> [Data to use]

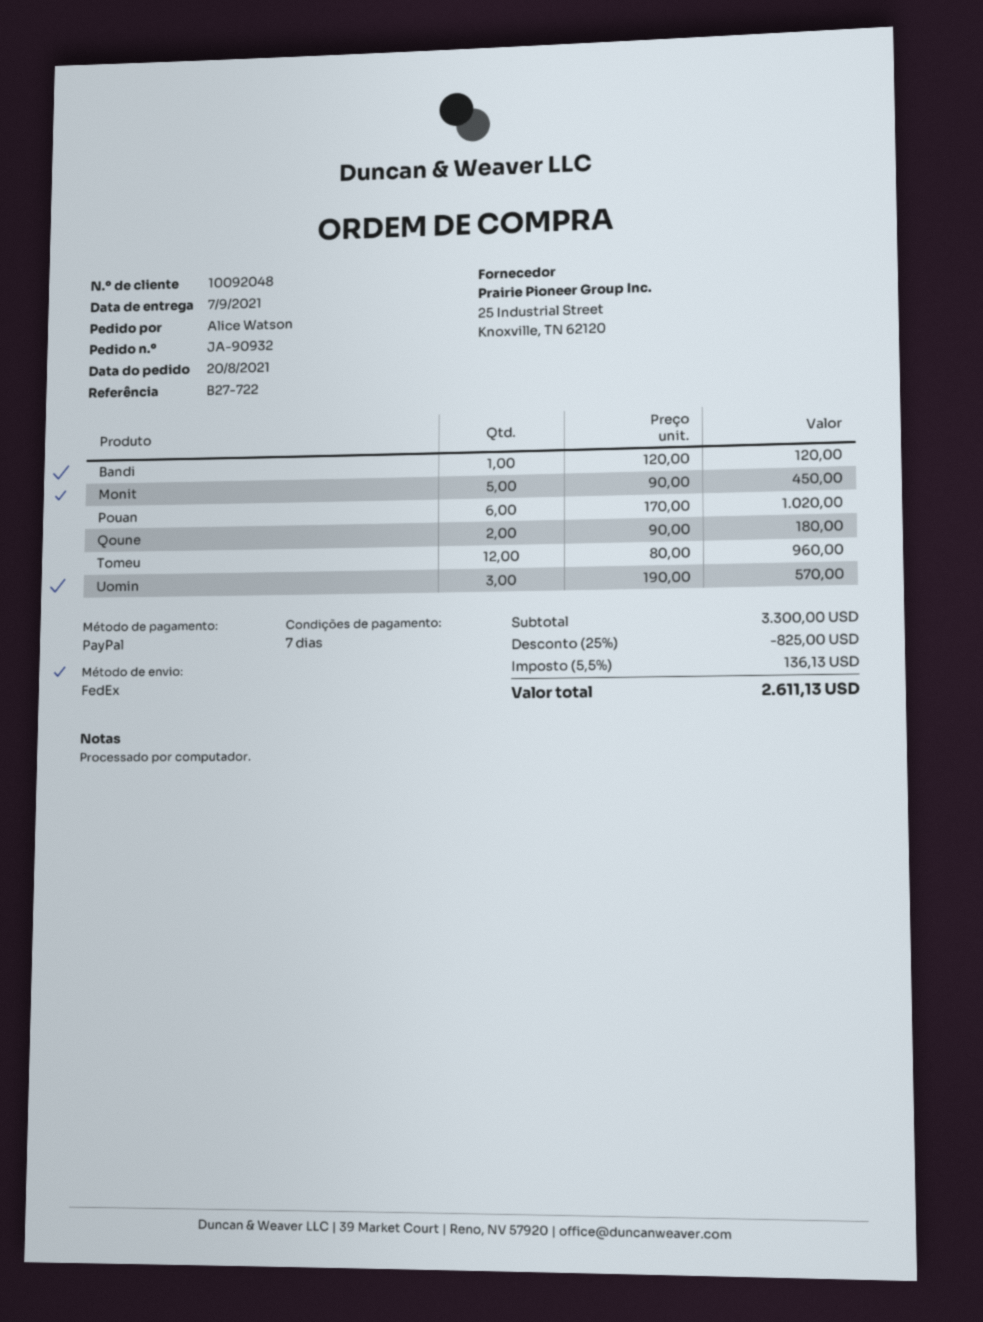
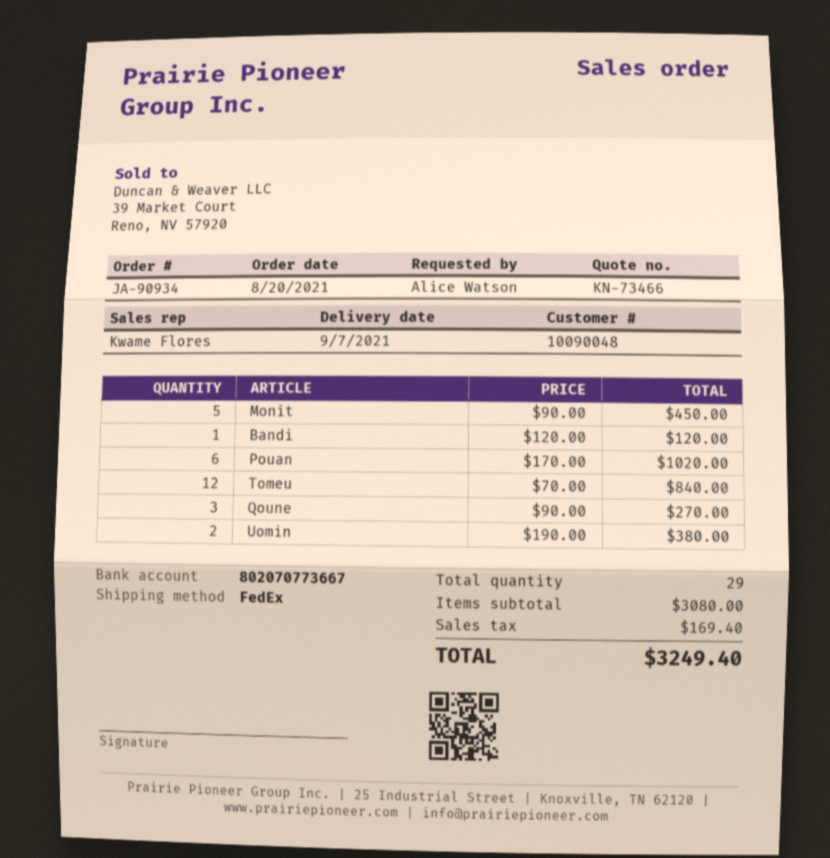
order number: JA-90932 -> JA-90934
customer number: 10092048 -> 10090048
Qoune: 2 x 90.00 = 180.00 -> 3 x 90.00 = 270.00
Tomeu: 12 x 80.00 = 960.00 -> 12 x 70.00 = 840.00
Uomin: 3 x 190.00 = 570.00 -> 2 x 190.00 = 380.00
subtotal: 3300.00 -> 3080.00
discount: 25% = 825.00 -> none
tax: 136.13 -> 169.40
total: 2611.13 -> 3249.40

> [Goal of the exercise]
Look for the line that contains "Qoune: 2 x 90.00" in the listing above. Set down that line and each line after it, ending with the last one.

> [Exercise solution]
Qoune: 2 x 90.00 = 180.00 -> 3 x 90.00 = 270.00
Tomeu: 12 x 80.00 = 960.00 -> 12 x 70.00 = 840.00
Uomin: 3 x 190.00 = 570.00 -> 2 x 190.00 = 380.00
subtotal: 3300.00 -> 3080.00
discount: 25% = 825.00 -> none
tax: 136.13 -> 169.40
total: 2611.13 -> 3249.40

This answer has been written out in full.